On a careful inspection of Shakespeare's poetry, it be comes evident that none of the epithets commonly used in regard to style, such as plain, simple, neat, ornate, elegant, florid, figurative, severe, copious, sententious, can be rightly applied to him, at least not as characteristic of him. His style is all of them by turns, and much more besides; but no one of the traits signified by those terms is so continuous or prominent as to render the term in any sort fairly discriminative or descriptive of his diction.

Under this head, then, I am to remark, first, that Shakespeare's language is as far as possible from being of a constant and uniform grain. His style seems to have been always in a sort of fluid and formative state. Except in two or three of his earliest plays, there is indeed a certain common basis, for which we have no word but Shakespearian, running through his several periods of writing; but upon this basis more or less of change is continually supervening. So that he has various distinct styles, corresponding to his different stages of ripeness in his work. These variations, to be sure, are nowise abrupt: the transition from one to another is gradual and insensible, proceeding by growth, not by leaps: but still, after an interval of six or seven years, the difference becomes clearly marked. It will suffice for my purpose to speak of them all under the threefold distinction of earlier, middle, and later styles. And I probably cannot do better than to take King Richard the Second, As You Like It, and Coriolanus, as representing, severally, those three divisions.

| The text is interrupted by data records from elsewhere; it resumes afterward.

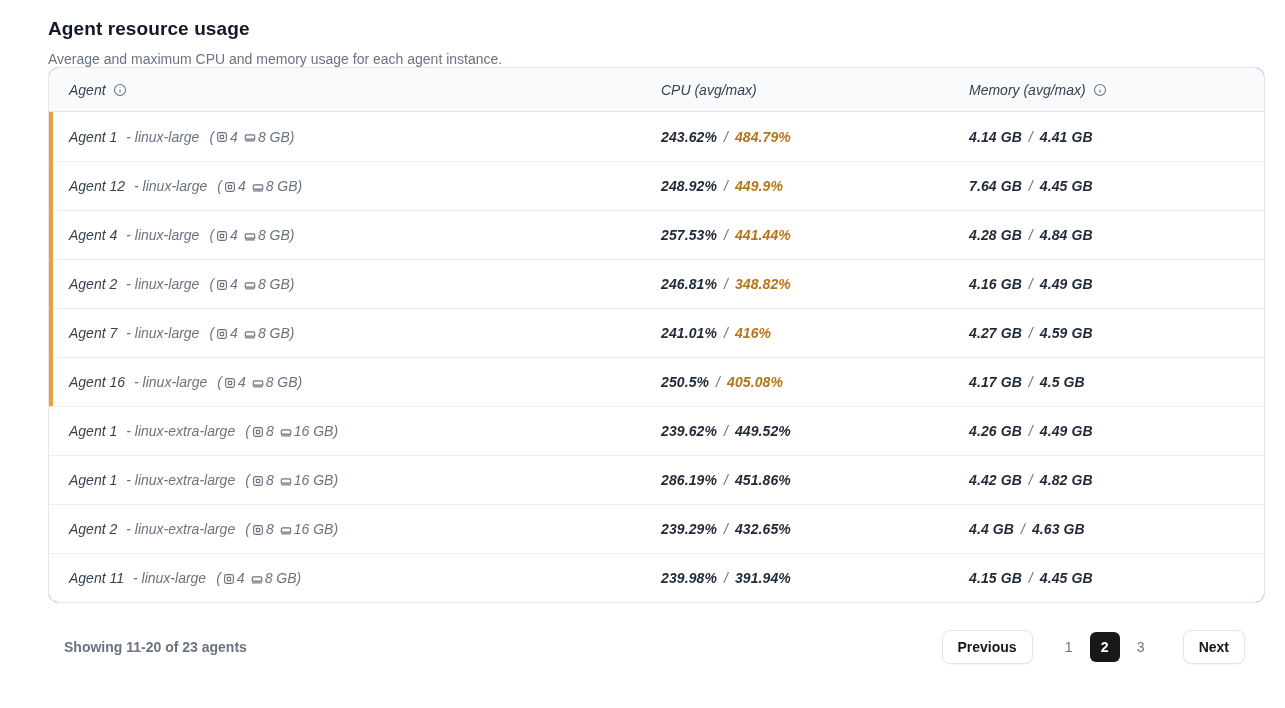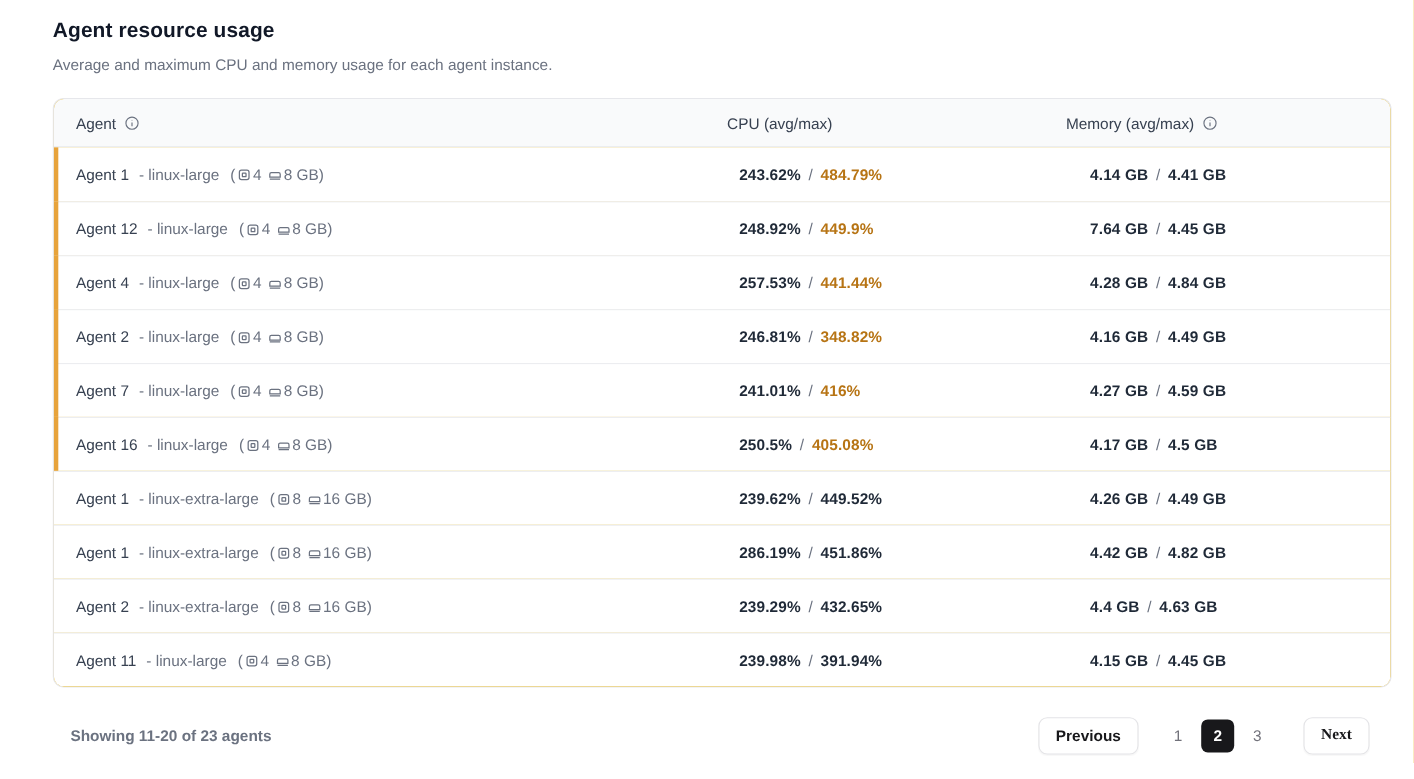"Agent" .table-card { background: #eab308 -> #8b5cf6; font-style: none -> italic; margin-top: 22px -> none }
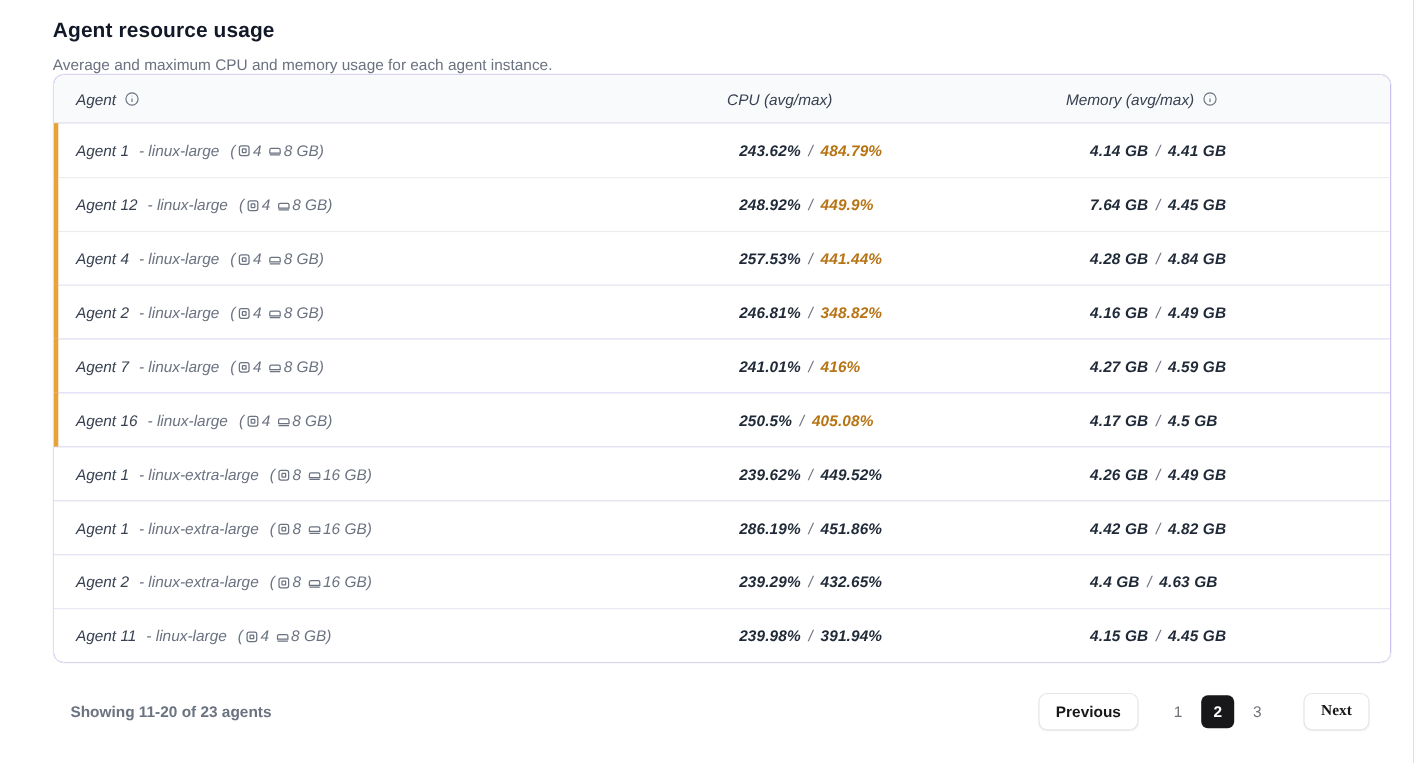"Agent 1" .row { gap: 11px -> none }
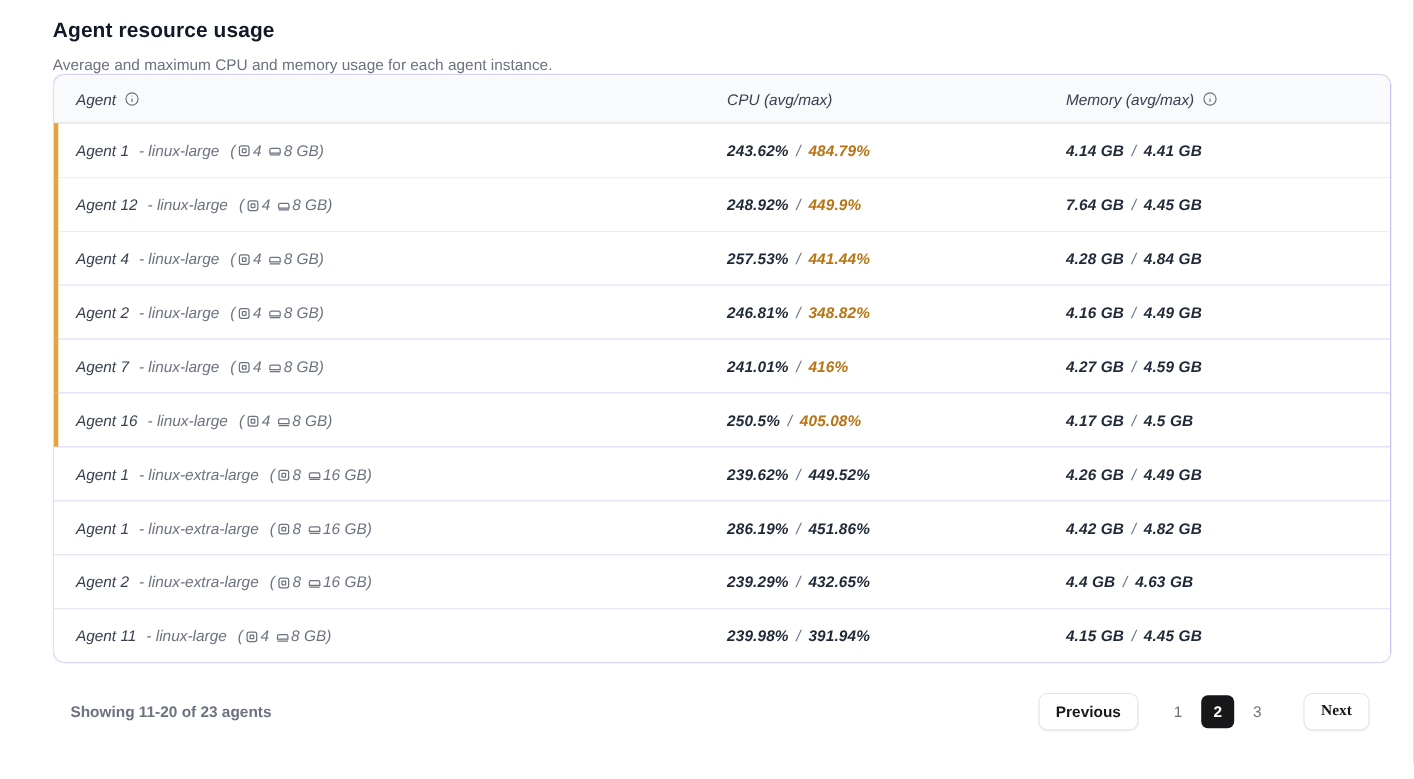"Next" .page-next { font-family: Liberation Serif, serif -> none }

Shakespeare began by imitating the prevailing theatrical style of the time. He wrote in much the same way as those before and about him did, till by experience and practice he found out a better way of his own. It is even doubtful whether his first imitations surpassed his models. In Titus

Andronicus, the First Part of King Henry the Sixth, and The Comedy of Errors, if there be any thing of the right Shakespearian idiom, it is so overlaid by what he had caught from others as to be hardly discoverable. Accordingly those pieces seem to me little better than worthless, save as specimens of his apprentice-work. In The Two Gentlemen of Verona, also, Love's Labour's Lost, and The Taming of the Shrew, imitation has decidedly the upper hand; though in these plays, especially the latter, we have clear prognostics of the forthcoming dramatic divinity. From thence onward his style kept growing less imitative and more idiomatic till not the least taste or relish of the former remained. So that in this respect his course was in fact just what might be expected from a thoroughly modest, teachable, receptive, and at the same time most living, active, and aspiring mind, a mind full indeed of native boldness, but yet restrained by judgment and good sense from the crudeness and temerity of self-will and eccentric impulse, and not trusting to its own strength till it had better reasons for doing so than the promptings of vanity and egotism.

It is to this process of imitation that the Poet's faults of style are to be mainly ascribed; though in the end it was. no doubt in a great measure the source of his excellences also. For, taking his works in the order of their production, we can perceive very clearly that his faults of style kept disappearing as he became more and more himself. He advanced in the path of improvement by slow tentative methods, and was evidently careful not to deviate from what was before him till he saw unmistakably how he could do better. As he was thus "most severe in fashion and collection of himself"; so he worked in just the true way for disciplining and regulating his genius into power; and so in due time he had a good right to be " as clear and confident as Jove."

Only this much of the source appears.